Guest post by Jane Eaton Hamilton

“…we had plenty of expensive, susceptible, fragile exotica that needed winter protection.”

It was August. And then it was September. We’d put in a whole lot of tropicals and sub-tropicals and still hadn’t solved our winter storage problem. Which was stupid, since 16 months before we’d bought a lotus, a $90 plant which was now a sad, mucky, mosquito-breeding, deceased mess of soup waiting in its muddy plastic pot to be carted to the compost bins, and that now–again, idjits that we were–we had plenty of expensive, susceptible, fragile exotica that needed winter protection. We hemmed and hawed and fretted about what to do. A greenhouse? But there was no room, unless we built it on our more-or-less unused second story deck and committed to hauling plants up and down the stairs.

So, a second-floor greenhouse.

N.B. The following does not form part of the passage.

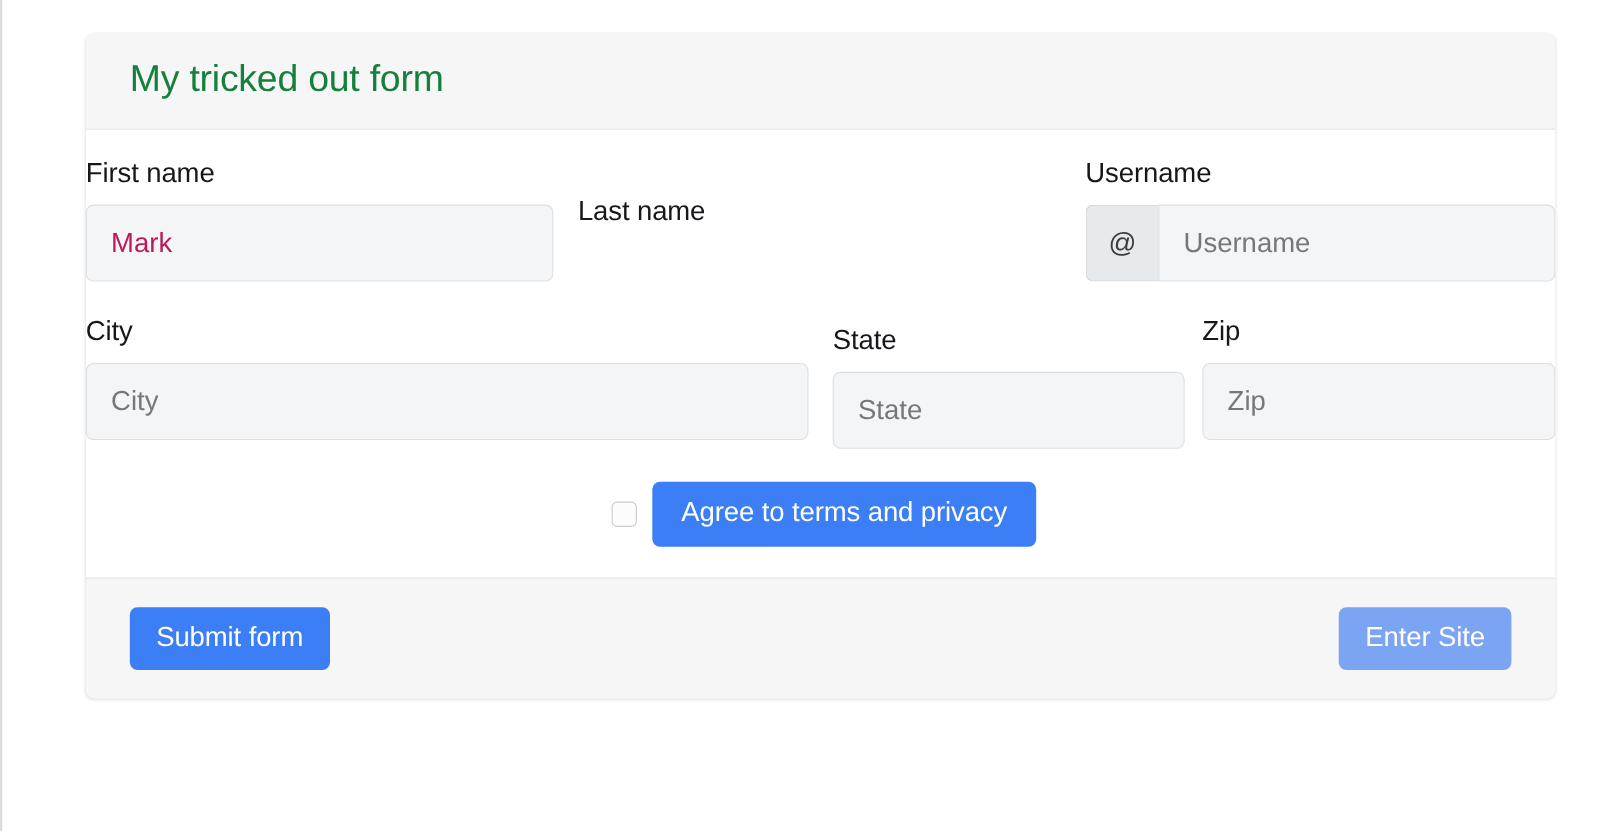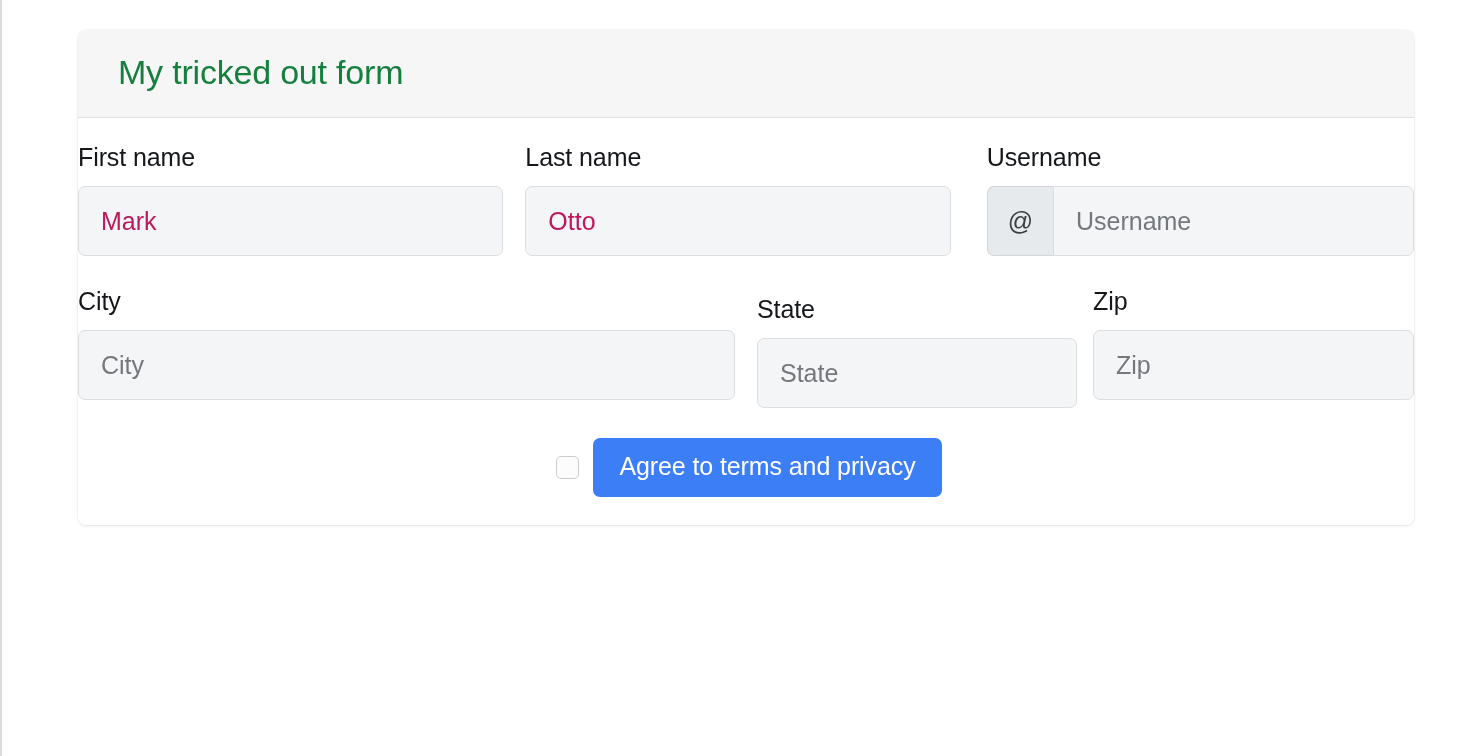"Otto" input.control { html: <input> -> none }
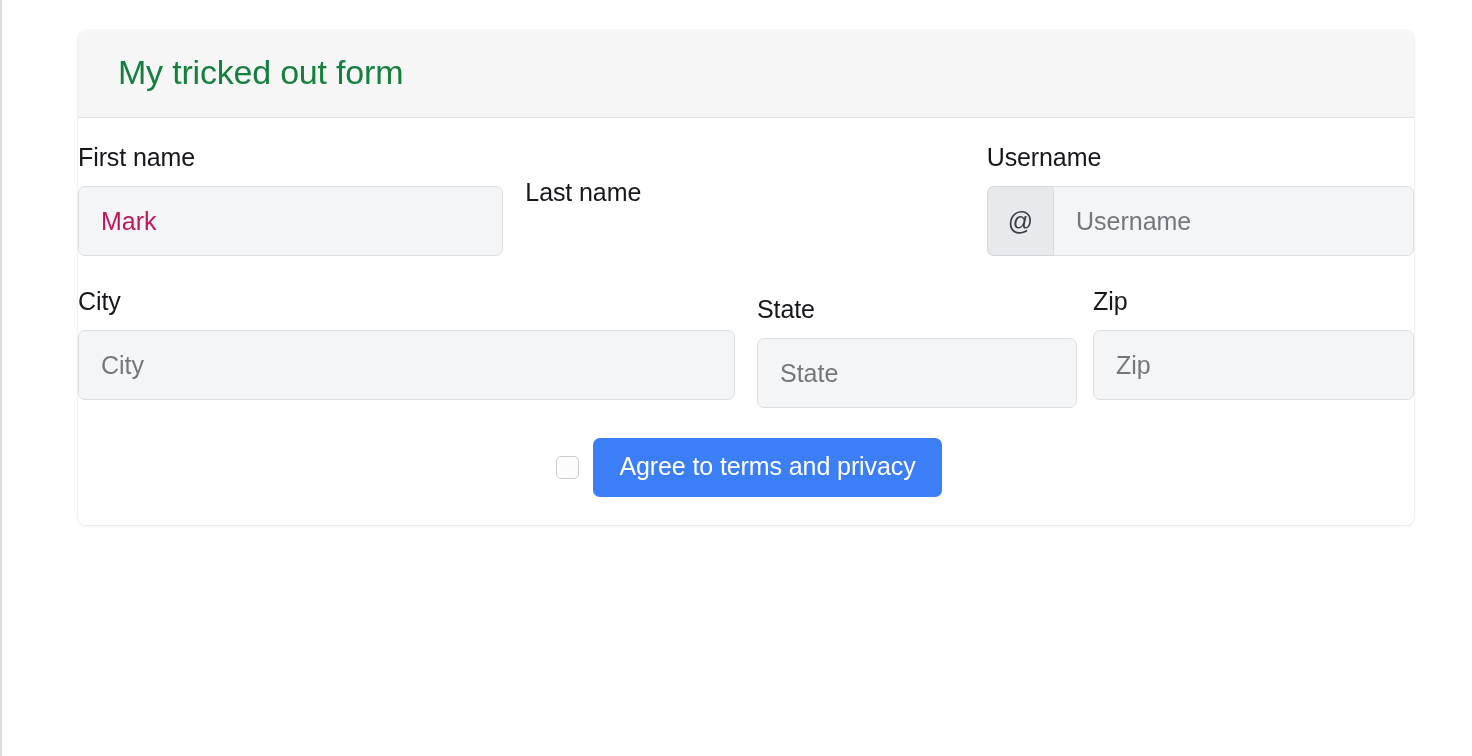"Submit form" div.card-footer { html: none -> <div> <button>Submit form</button> <button>Enter Site</button> </div> }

Mind, such a greenhouse wouldn’t just appear. It would necessitate finding a worker to construct it, and we haven’t had a lot of luck with workers. There was Billy with the walrus mustache who started to re-do our drainage tiles by digging a six foot pit along the side of our house –shovelling the dirt up against the rot-susceptible fence–before knocking off for the day. And apparently the week. Then a whole month. To traverse our property, we had to climb up this crumbling mountain and skid down the other side. It took us more than two years to get around to filling his hole back in, and we never did fix the drainage. Then there was Gary who erected the fence posts without concrete supports so that the fence fell over in the first wind. Or Colin who planted our dogwood still tied tightly into its burlap bag so it sat there stunned and sulking. Or Henry of the ponytail who fixed the leaking basement door by pouring cement around the drain, removing the only water reservoir and compounding the problem dramatically. And lest we forget my personal favorite, Neal, who when I complained about him not showing up, said bitterly, “I have all the work I need. I can treat you any damn way I want to.”

“Something like three years elapsed while I churned in my seat waiting for an entire sentence to meander from Rex’s mouth…”

So we decided to ask one of the only guys who had ever worked out, an electrician, for a referral. And we got Rex. Rex joined us for tea. Something like three years elapsed while I churned in my seat waiting for an entire sentence to meander from Rex’s mouth, but when he finally spoke, I liked what he had to say.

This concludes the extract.